### YOUR INSTRUCTIONS
Images aside, the whole listing should be written out word for word.

### MATERIAL FOR THE TASK
╔══
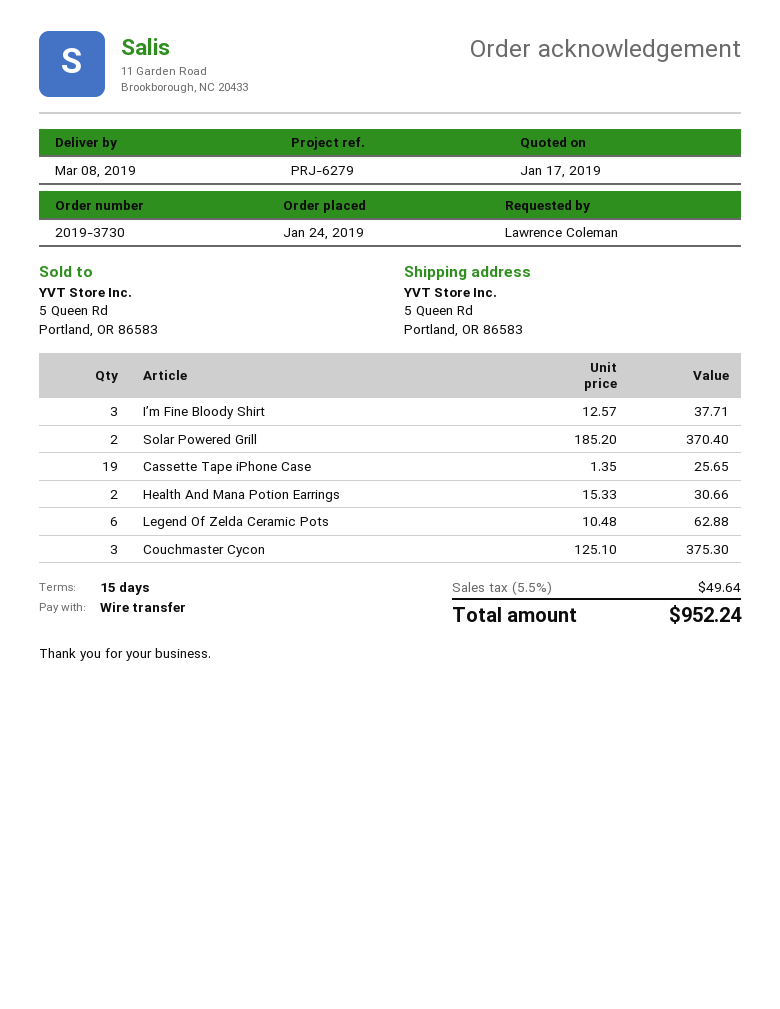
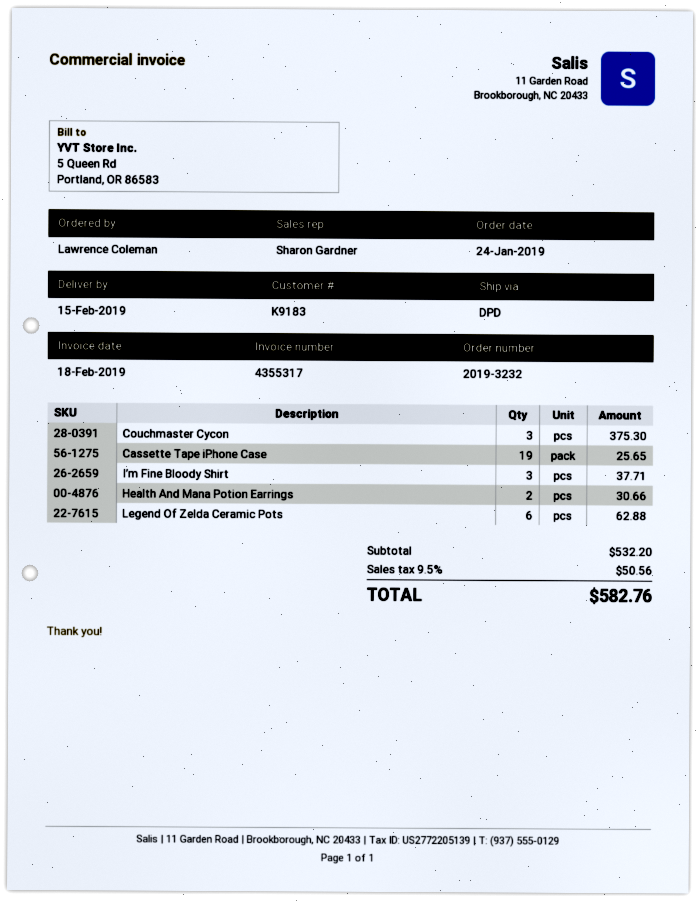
order number: 2019-3730 -> 2019-3232
delivery date: 2019-03-08 -> 2019-02-15
Solar Powered Grill: 2 for 370.40 -> none
tax: 5.5% = 49.64 -> 9.5% = 50.56
total: 952.24 -> 582.76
╚══
### RESULT OF THE TASK
order number: 2019-3730 -> 2019-3232
delivery date: 2019-03-08 -> 2019-02-15
Solar Powered Grill: 2 for 370.40 -> none
tax: 5.5% = 49.64 -> 9.5% = 50.56
total: 952.24 -> 582.76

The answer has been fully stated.